Upstream DNS

Configure where blockasaurus forwards DNS queries

When blockasaurus receives a DNS query that isn’t blocked or served from cache, it forwards the query to one or more upstream DNS servers. Upstreams are organized into groups and managed entirely through the web UI.

On first start, blockasaurus creates a default upstream group with Cloudflare DNS (1.1.1.1 and 1.0.0.1).

The Upstreams Page

Navigate to the Upstreams tab in the web UI to manage upstream servers and resolver settings.

Upstreams page showing the default group with two servers
The Upstreams page showing upstream groups and servers

Upstream Groups

Upstream servers are organized into named groups. The default group is always present and cannot be deleted. You can create additional groups if you want different resolvers for different use cases.

Each group contains one or more DNS servers. Within a group, the resolution strategy determines how servers are queried.

Adding Upstream Servers

Click “Add Server” on a group to add a new upstream. The add/edit dialog lets you configure the protocol and address:

Add server dialog showing protocol selector and host field
Adding a new upstream server

Supported Protocols

ProtocolURL FormatExample
Plain DNS (UDP/TCP) IP[:port] 1.1.1.1 or 9.9.9.9:53
DNS-over-TLS tcp-tls:host:port tcp-tls:dns.google:853
DNS-over-HTTPS https://host/path https://dns.google/dns-query

If you paste a full URL (e.g., https://cloudflare-dns.com/dns-query) into the host field, the UI auto-detects the protocol and splits the address for you.

Server Order

Each server in a group has a position number. Use the up/down arrows to reorder servers.

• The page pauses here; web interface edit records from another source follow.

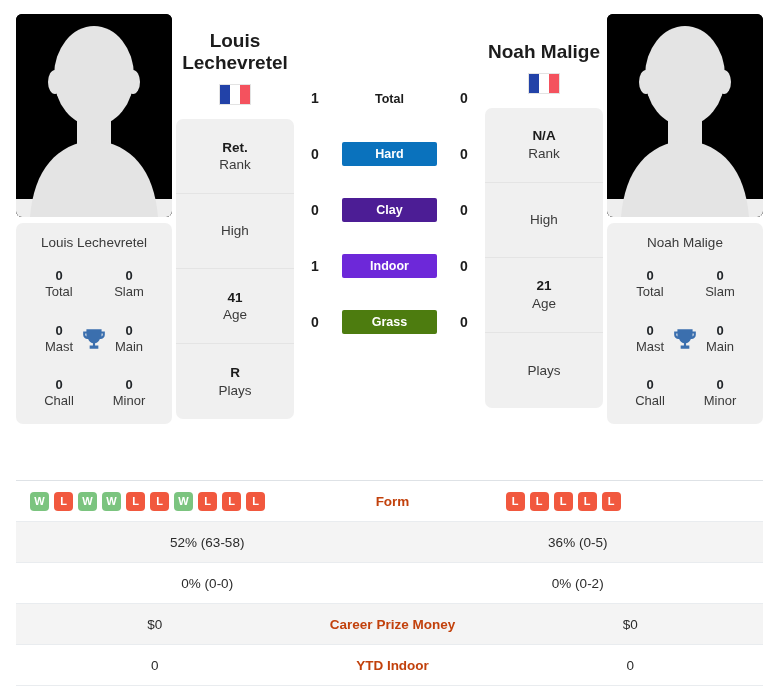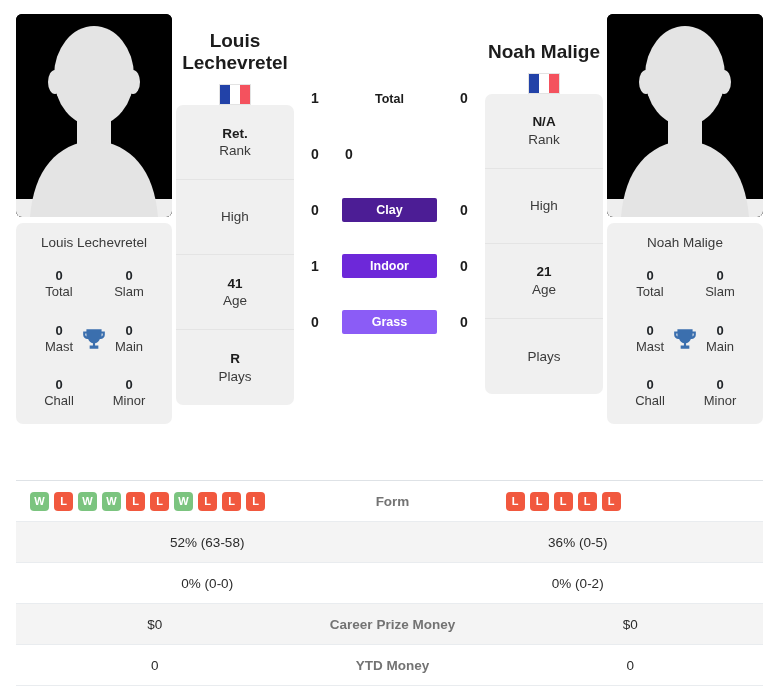--- a/index.html
+++ b/index.html
@@ -94,20 +94,21 @@
   .flag {
     width: 32px;
     height: 21px;
     margin: 10px auto 0 auto;
     display: flex;
     border: 1px solid #e3e3e3;
   }
   .flag i { display: block; flex: 1 1 33.333%; height: 100%; }
 
   .info-box {
+    margin-top: 14px;
     background: #f0f0f0;
     border-radius: 7px;
     overflow: hidden;
   }
   .info-row {
     height: 75px;
     display: flex;
     flex-direction: column;
     align-items: center;
     justify-content: center;
@@ -186,21 +187,21 @@
     font-size: 13.5px;
     color: #2b2b2b;
     min-width: 0;
   }
   .srow .cell-l { padding-left: 6px; }
   .srow .cell-m {
     flex: 0 0 210px;
     text-align: center;
     font-size: 13.5px;
     font-weight: bold;
-    color: #737373;
+    color: #c2410c;
   }
   .form-strip {
     display: flex;
     gap: 5px;
     align-items: center;
   }
   .form-strip.left-form { justify-content: flex-start; padding-left: 8px; }
   .form-strip.right-form { justify-content: flex-start; padding-left: 8px; }
   .badge {
     width: 19px;
@@ -301,40 +302,43 @@
     </div>
 
     <div class="h2h">
       <div class="h2h-row">
         <div class="score">1</div>
         <div class="mid"><span class="plain">Total</span></div>
         <div class="score">0</div>
       </div>
       <div class="h2h-row">
         <div class="score">0</div>
+        <div class="mid">
+            <span class="surface-pill" style="background:#0a72bd">Hard</span>
+          </div>
         <div class="score">0</div>
       </div>
       <div class="h2h-row">
         <div class="score">0</div>
         <div class="mid">
             <span class="surface-pill" style="background:#4c1d95">Clay</span>
           </div>
         <div class="score">0</div>
       </div>
       <div class="h2h-row">
         <div class="score">1</div>
         <div class="mid">
             <span class="surface-pill" style="background:#6d28d9">Indoor</span>
           </div>
         <div class="score">0</div>
       </div>
       <div class="h2h-row">
         <div class="score">0</div>
         <div class="mid">
-            <span class="surface-pill" style="background:#8b5cf6">Grass</span>
+            <span class="surface-pill" style="background:#4d7c0f">Grass</span>
           </div>
         <div class="score">0</div>
       </div>
     </div>
 
     <div class="info-col right-side">
       <div class="pl-name" style="padding-top:27px">Noah Malige</div>
       <div class="flag">
         <i style="background:#2242a8"></i>
           <i style="background:#ffffff"></i>
@@ -451,18 +455,18 @@
     </div>
 
     <div class="srow alt">
       <div class="cell-l">$0</div>
       <div class="cell-m">Career Prize Money</div>
       <div class="cell-r">$0</div>
     </div>
 
     <div class="srow">
       <div class="cell-l">0</div>
-      <div class="cell-m">YTD Money</div>
+      <div class="cell-m">YTD Indoor</div>
       <div class="cell-r">0</div>
     </div>
 
   </div>
 </div>
 
 </body></html>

Position matters most when using the Strict resolution strategy (see below).

Resolver Settings

Below the upstream groups, the Upstream Settings section controls global resolver behavior:

Upstream settings showing strategy, timeout, and init options
Resolver behavior settings

Resolution Strategy

StrategyBehaviorBest For
Parallel Best Queries all servers simultaneously, returns the fastest response Lowest latency. Default choice.
Strict Tries servers in position order; uses next only on failure When you have a preferred server with a fallback
Random Picks one random server per query Even load distribution across servers

Timeout

How long to wait for an upstream response before failing. Format is a Go duration string: 2s, 500ms, 1s. Default is 2s.

Init Strategy

Controls what happens when blockasaurus starts or configuration is applied:

StrategyBehavior
Blocking Probes each upstream on startup; warns on failure but still starts. Default
Fail on error Rejects config apply if any upstream probe fails. Safest for production.
Fast Skips probes entirely, starts immediately.

DoH User-Agent

Optional custom User-Agent header sent with DNS-over-HTTPS requests. Leave empty to use the default.

Common Upstream Configurations

Popular DNS Providers
ProviderPlainDoTDoH
Cloudflare 1.1.1.1 tcp-tls:one.one.one.one:853 https://cloudflare-dns.com/dns-query
Google 8.8.8.8 tcp-tls:dns.google:853 https://dns.google/dns-query
Quad9 9.9.9.9 tcp-tls:dns.quad9.net:853 https://dns.quad9.net/dns-query
Mullvad tcp-tls:dns.mullvad.net:853 https://dns.mullvad.net/dns-query

Applying Changes

After modifying upstreams, click the Apply button in the header. Blockasaurus will probe the new upstream servers according to the init strategy before putting the new configuration into effect.

If you use Fail on error init strategy and an upstream is unreachable, the configuration apply will be rejected. Make sure your upstreams are reachable before applying.